The sounds Johnny had heard were moans, and they were emanating from a wheeled trash bin. That made sense, as my flashlight illuminated two legs protruding from the top thereof. Johnny peered inside, and beheld a gentleman curled up inside, much the worse for wear.

We figured that any conversation to be had, would be had with greater clarity should our new friend be extricated from the trash bin, and so we began to attempt to lift him by his legs.

BAD PLAN! At least, in his view. He screamed, convincing us that this was NOT the course of action we desired to pursue. I ran to the truck, and retrieved the cot, a backboard, and backboard straps. Johnny and I then slowly levered the bin onto it’s side, and tried to gently place Mr. Trash Bin onto the backboard so as to remove him from his nest with minimal discomfort (to him) as we could manage. In his opinion, we were not particularly successful.

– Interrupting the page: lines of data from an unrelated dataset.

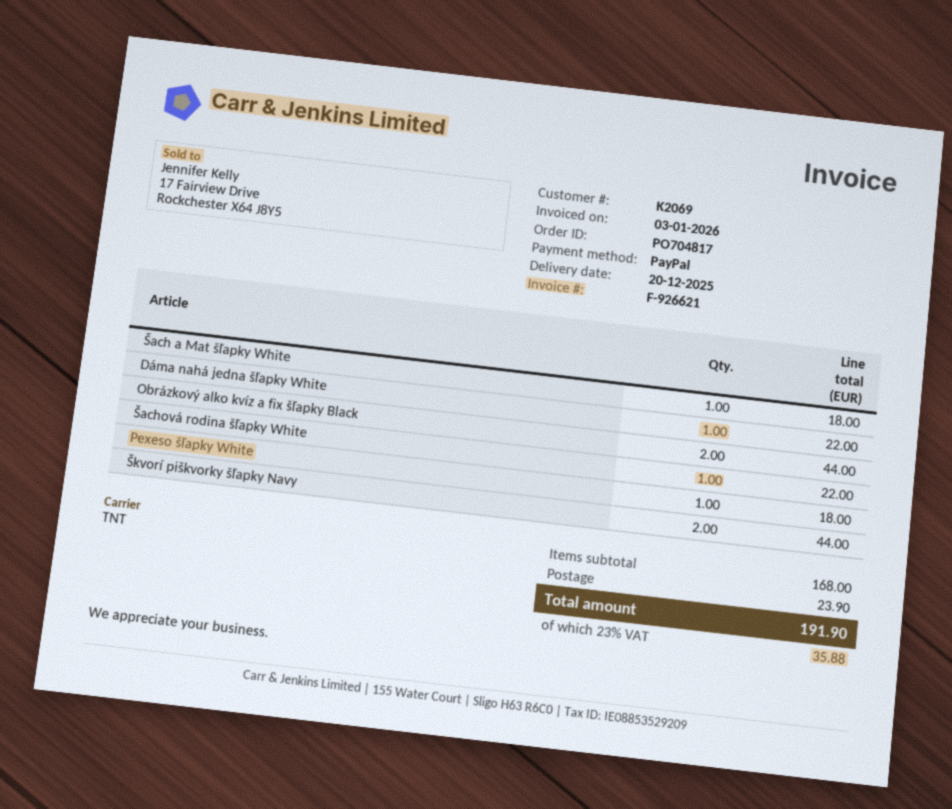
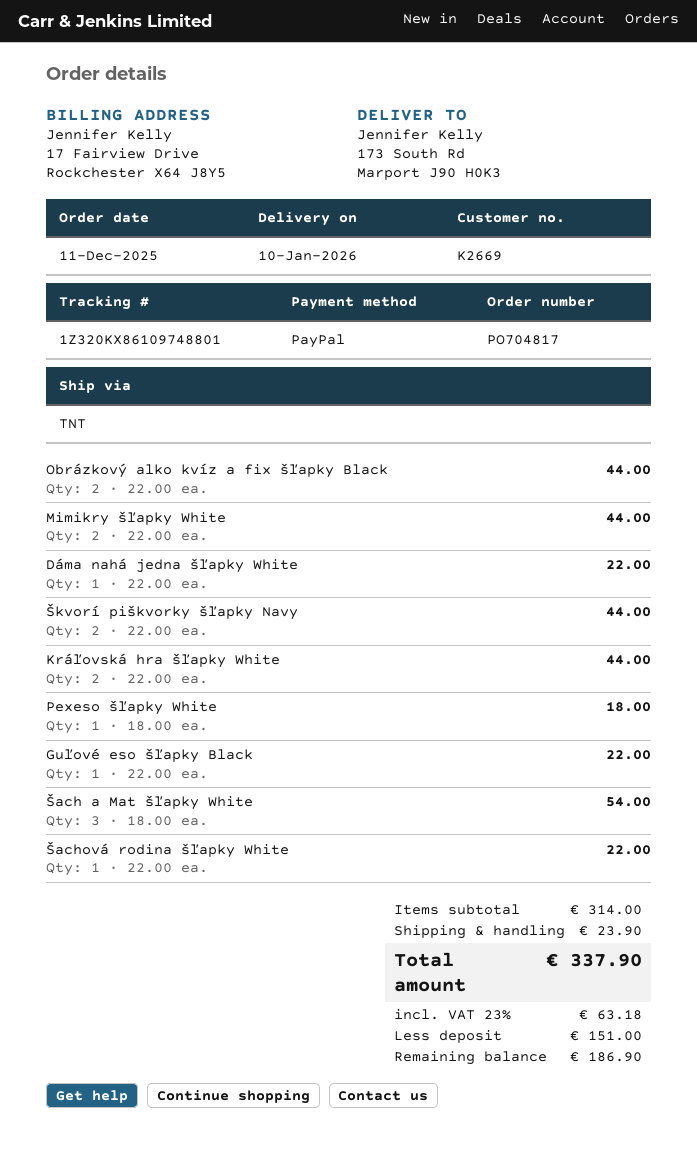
delivery date: 2025-12-20 -> 2026-01-10
customer number: K2069 -> K2669
Šach a Mat šľapky White: 1 for 18.00 -> 3 for 54.00
Mimikry šľapky White: none -> 2 for 44.00
Kráľovská hra šľapky White: none -> 2 for 44.00
Guľové eso šľapky Black: none -> 1 for 22.00
subtotal: 168.00 -> 314.00
tax: 23% = 35.88 -> 23% = 63.18
total: 191.90 -> 337.90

Once he was out in the light, such as it was (MagLite light, it was!), we could discern from the angulation of his thighs that he had sustained two fractured femurs. Further evaluation revealed a couple of gunshot wounds, as well as several stabbing wounds.

We determined that further time on the scene, with our basic life support asses, would be unprofitable, and so secured our guest onto the board, strapped him onto the cot, loaded him up into the truck, and coded our happy way to TBTCIDC.

Once we had turned him over to the ED crew, and they were poking, prodding, needling, radiating, IV-ing, and generally getting to know him far, far better than anyone else in his life ever had, we cleaned up and restocked the truck. Johnny turned to me, reflection written deeply in his eyes.

Ya know, Reltney, I wonder if someone, somehow, got a little angry at our guy there! Somebody does not seem to have had his very best interests in their heart!”